5.1.3. Sandstone in Different Strata

The burial depth of the sandstone influences its diagenetic process, which will change the petrophysical parameters of the sandstone, causing the reservoir in the deep stratum to frequently have a lower porosity and permeability [49,50,51,55]. We discuss the variation in the lower porosity and permeability limits of effective reservoirs in different formations. Considering the small thickness and few data of the MSF (primarily 100–250 m thick), the MSF and the SYF data are taken as samples for statistics. Statistical analysis shows that the porosity and permeability of sandstone developed in the late Oligocene LSF are greater than 8.8% and 1.0 × 10−3 μm2, respectively, and the sandstone might contain water or natural gas, thus becoming an effective reservoir (see Figure 8G). For sandstone developed in the Miocene MSF and SYF, the lower porosity and permeability limits of sandstone that can become effective reservoirs are 11.8% and 5.7 × 10−3 μm2 (see Figure 8H). The result indicates that with the decrease in the stratum period, the lower porosity and permeability limits of the effective reservoir will increase because, in shallower buried formations, sandstone tends to experience weaker compaction and cementation, resulting in higher porosity and permeability. When geological fluids enter the shallower buried sandstone, they preferentially accumulate into sandstone with high porosity and permeability. This process improves the lower porosity and permeability limits of whether the shallower buried sandstone can contain geological fluids.

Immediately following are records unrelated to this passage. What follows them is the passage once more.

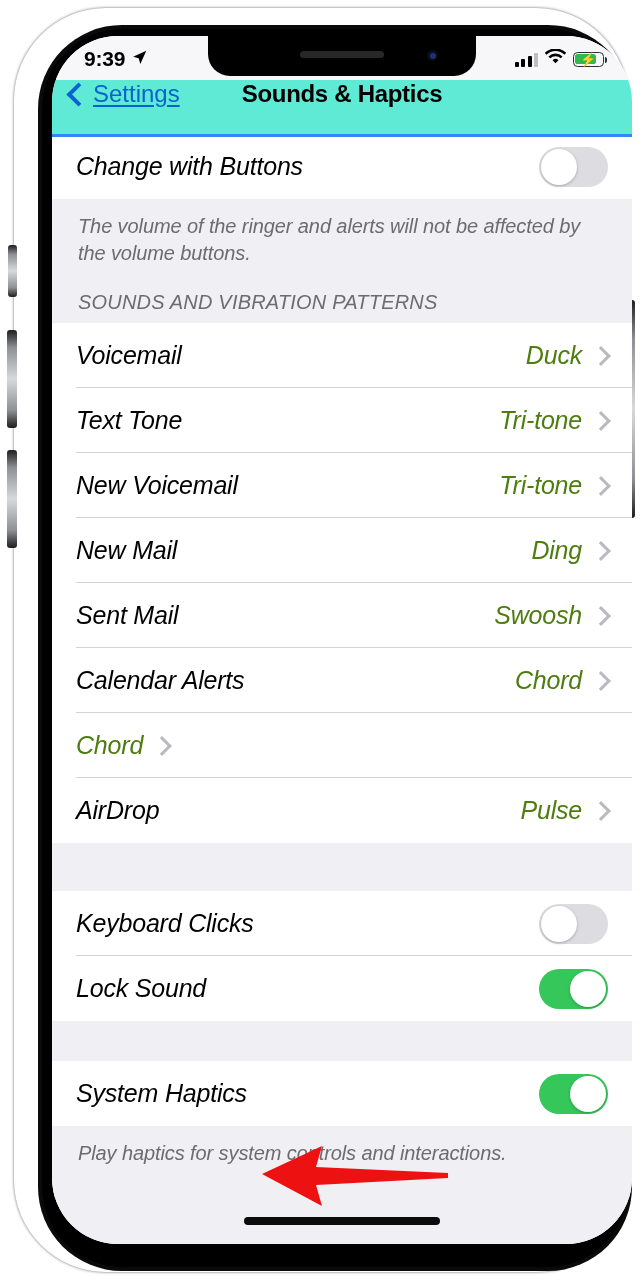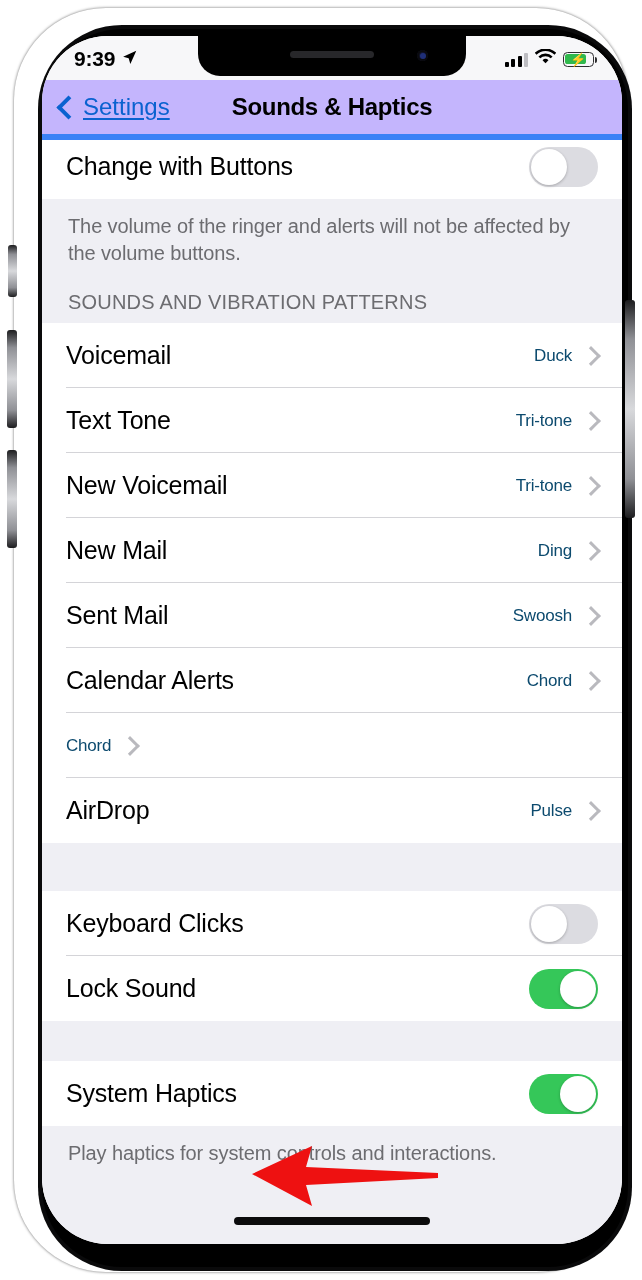--- a/index.html
+++ b/index.html
@@ -55,21 +55,21 @@
   }
   #mute-switch  { left: 8px;  top: 245px; width: 9px;  height: 52px; }
   #volume-up    { left: 7px;  top: 330px; width: 10px; height: 98px; }
   #volume-down  { left: 7px;  top: 450px; width: 10px; height: 98px; }
   #power-button { right: 7px; top: 300px; width: 10px; height: 218px;
                   background: linear-gradient(180deg, #1d1d1f 0%, #8f9095 18%, #d8d9dc 50%, #8f9095 82%, #1d1d1f 100%); }
 
   
   #screen {
     position: absolute;
-    left: 42px;
+    left: 52px;
     top: 36px;
     width: 580px;
     height: 1208px;
     border-radius: 66px;
     background: #ffffff;
     overflow: hidden;
   }
 
   
   #notch {
@@ -186,24 +186,24 @@
     line-height: 1;
     color: #ffffff;
   }
 
   
   #nav-bar {
     position: absolute;
     top: 44px; left: 0;
     width: 100%;
     height: 54px;
-    background: #c4b5fd;
-    border-bottom: 6px solid #3b82f6;
+    background: #5eead4;
+    border-bottom: 3px solid #3b82f6;
     display: flex;
-    align-items: center;
+    align-items: flex-start;
     z-index: 20;
   }
   #back-button {
     display: flex;
     align-items: center;
     gap: 5px;
     margin-left: 18px;
     cursor: pointer;
   }
   #back-chevron {
@@ -231,20 +231,21 @@
   }
 
   
   #content {
     position: absolute;
     top: 98px; left: 0;
     width: 100%;
     bottom: 0;
     background: #efeff4;
     overflow: hidden;
+    font-style: italic;
   }
 
   .group { background: #ffffff; }
 
   .row {
     position: relative;
     display: flex;
     align-items: center;
     height: 65px;
     padding: 0 24px 0 24px;
@@ -258,22 +259,22 @@
     height: 1px;
     background: #d4d4d8;
   }
   .row-label {
     font-size: 25px;
     color: #000000;
     letter-spacing: -0.2px;
     flex: 1;
   }
   .row-value {
-    font-size: 17px;
-    color: #0c4a6e;
+    font-size: 25px;
+    color: #4d7c0f;
     letter-spacing: -0.2px;
     margin-right: 12px;
   }
   .disclosure {
     width: 11px; height: 11px;
     border-top: 3px solid #b9b9be;
     border-right: 3px solid #b9b9be;
     transform: rotate(45deg);
     flex: 0 0 auto;
   }

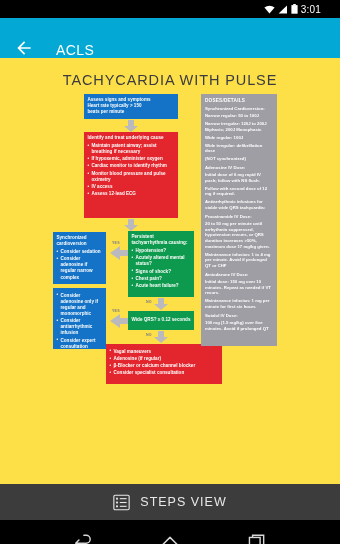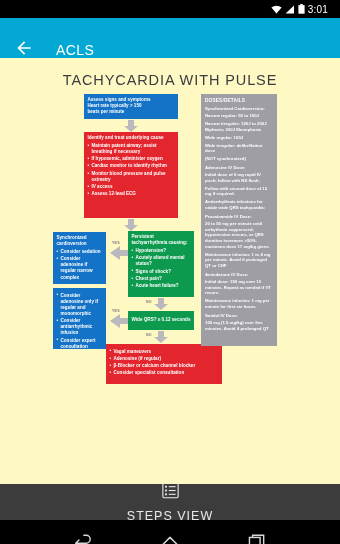--- a/index.html
+++ b/index.html
@@ -8,36 +8,36 @@
     font-family: "Liberation Sans", sans-serif;
     background: #ffffff;
     overflow: hidden;
   }
   .screen { position: relative; width: 340px; height: 544px; background: #fff; }
 
   
   .statusbar {
     height: 18px; background: #000; color: #fff;
     display: flex; align-items: center; justify-content: flex-end;
-    padding-right: 12px; gap: 3px;
+    padding-right: 19px; gap: 3px;
   }
   .statusbar .clock { font-size: 10px; letter-spacing: .2px; }
   .ic { display: inline-block; }
   .ic svg { display: block; }
 
   
   .appbar {
     height: 40px; background: #03A9D4;
     display: flex; align-items: flex-end; padding-left: 14px; gap: 22px;
   }
   .appbar .back { width: 20px; height: 20px; cursor: pointer; }
   .appbar .title { color: #fff; font-size: 14px; letter-spacing: .4px; }
 
   
-  .content { position: relative; height: 426px; background: #fef9c3; overflow: hidden; }
+  .content { position: relative; height: 426px; background: #fde047; overflow: hidden; }
   .doc-title {
     text-align: center; color: #3b3b41; font-size: 14.5px;
     letter-spacing: .9px; padding-top: 14px; font-weight: 400;
   }
 
   .chart { position: relative; width: 340px; height: 366px; margin-top: 6px; }
   .node { position: absolute; color: #fff; overflow: hidden; }
   .node .hd { font-weight: bold; font-size: 4.6px; line-height: 1.35; display: block; }
   .node ul { list-style: none; margin-top: 1.5px; }
   .node li {
@@ -67,21 +67,20 @@
   }
   .panel .ptitle { font-size: 4.7px; font-weight: bold; letter-spacing: .2px; }
   .panel .sec { font-size: 4.3px; font-weight: bold; margin-top: 3.2px; }
   .panel .ln  { font-size: 4.3px; font-weight: bold; line-height: 1.32; margin-top: 2.2px; }
 
   
   .stepsbar {
     height: 36px; background: #3c3c3c;
     display: flex; align-items: center; justify-content: center; gap: 10px;
     cursor: pointer;
-    flex-direction: column;
   }
   .stepsbar .lbl { color: #e8e8e8; font-size: 12.5px; letter-spacing: 1px; }
 
   
   .navbar {
     height: 42px; background: #000;
     display: flex; align-items: center; justify-content: space-around;
     padding: 0 40px;
   }
   .navbar .nbtn { width: 26px; height: 26px; display: flex; align-items: center; justify-content: center; cursor: pointer; }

5.2. Formation Mechanism of the Effective Reservoir

5.2.1. Effect of Sediment Source and Transport Distance

Sediment source and transport distance are fundamental factors determining the petrophysical parameters of the QDNB sandstone [41,49,51]. In particular, the sediment transport distance significantly influences the petrophysical parameters of sandstones [41,49,50]. A petrophysical parameter comparative analysis shows that the sandstone sourced from the Red River drainage has experienced the longest transport distance [42,45,46], and the porosity and permeability are the highest (see Figure 9A). The sandstone reservoir sourced from the Hainan Uplift experienced a medium transport distance [34,36,44], and the porosity and permeability are in the middle of the three provenances (see Figure 9A). The sandstone reservoir sourced from the palaeo-uplift within the basin experienced the shortest transport distance [41], and the porosity and permeability were minor in the three provenances (see Figure 9A). Furthermore, the petrophysical parameters of sandstones from the palaeo-uplift within the QDNB and the Hainan Uplift vary widely, indicating that only a portion of the sandstone from these two provenances can be effective reservoirs (see Figure 9A).

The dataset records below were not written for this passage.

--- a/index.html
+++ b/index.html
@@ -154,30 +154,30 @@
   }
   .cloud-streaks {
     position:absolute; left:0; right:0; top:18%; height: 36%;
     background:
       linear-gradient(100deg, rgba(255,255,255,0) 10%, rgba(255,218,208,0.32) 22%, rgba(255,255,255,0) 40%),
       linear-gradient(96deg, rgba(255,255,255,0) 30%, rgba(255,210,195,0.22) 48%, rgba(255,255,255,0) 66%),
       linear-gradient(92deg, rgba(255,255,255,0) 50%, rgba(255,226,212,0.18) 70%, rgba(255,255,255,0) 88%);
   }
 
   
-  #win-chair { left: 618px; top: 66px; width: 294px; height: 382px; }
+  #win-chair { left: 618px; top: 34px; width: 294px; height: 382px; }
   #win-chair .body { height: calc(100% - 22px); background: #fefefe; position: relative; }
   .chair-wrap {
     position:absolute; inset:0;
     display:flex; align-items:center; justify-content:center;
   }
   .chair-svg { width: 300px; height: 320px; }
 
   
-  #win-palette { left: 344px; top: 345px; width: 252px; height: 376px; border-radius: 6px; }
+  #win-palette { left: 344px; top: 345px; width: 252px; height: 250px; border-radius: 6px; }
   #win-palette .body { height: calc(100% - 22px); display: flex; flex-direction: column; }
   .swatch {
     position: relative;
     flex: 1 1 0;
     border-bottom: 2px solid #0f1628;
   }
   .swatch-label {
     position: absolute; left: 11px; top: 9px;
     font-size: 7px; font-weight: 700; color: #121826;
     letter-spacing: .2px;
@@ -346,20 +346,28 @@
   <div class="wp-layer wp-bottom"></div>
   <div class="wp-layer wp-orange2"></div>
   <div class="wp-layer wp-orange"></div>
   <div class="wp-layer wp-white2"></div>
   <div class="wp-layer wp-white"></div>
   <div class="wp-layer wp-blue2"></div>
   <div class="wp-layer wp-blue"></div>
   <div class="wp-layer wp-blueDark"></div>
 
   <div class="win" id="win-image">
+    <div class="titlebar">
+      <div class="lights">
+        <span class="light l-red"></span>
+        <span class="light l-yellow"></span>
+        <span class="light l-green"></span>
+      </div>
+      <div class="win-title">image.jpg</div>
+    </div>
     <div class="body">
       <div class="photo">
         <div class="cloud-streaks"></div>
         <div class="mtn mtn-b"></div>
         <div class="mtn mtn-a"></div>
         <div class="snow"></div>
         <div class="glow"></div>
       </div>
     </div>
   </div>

5.2.2. Effect of Sedimentary Facies

Reservoir quality is influenced by depositional process [55] and sedimentary facies are therefore another major factor determining the petrophysical parameters of the QDNB sandstone [49,50,51]. A comparative analysis of the petrophysical parameters of sandstone developed in different sedimentary facies shows that the sandstones developed in deepwater fans and submarine canyons have higher porosity and permeability, followed by deltas and fan deltas. The sandstone developed in the coastal area has the lowest porosity and permeability (see Figure 9B). The porosity and permeability of sandstone developed in deepwater fans, submarine canyons, fan deltas and deltas of the QDNB vary widely. The deepwater sedimentary sandstone sourced from the Red River system has higher porosity and permeability, whereas that from the southeast Hainan Uplift has a lower porosity and permeability (see Figure 9). The sandstones developed in fan deltas and deltas have a wide range of porosity and permeability because the sediment sources are primarily from the palaeo-uplift within the basin and the Hainan Uplift (see Figure 9).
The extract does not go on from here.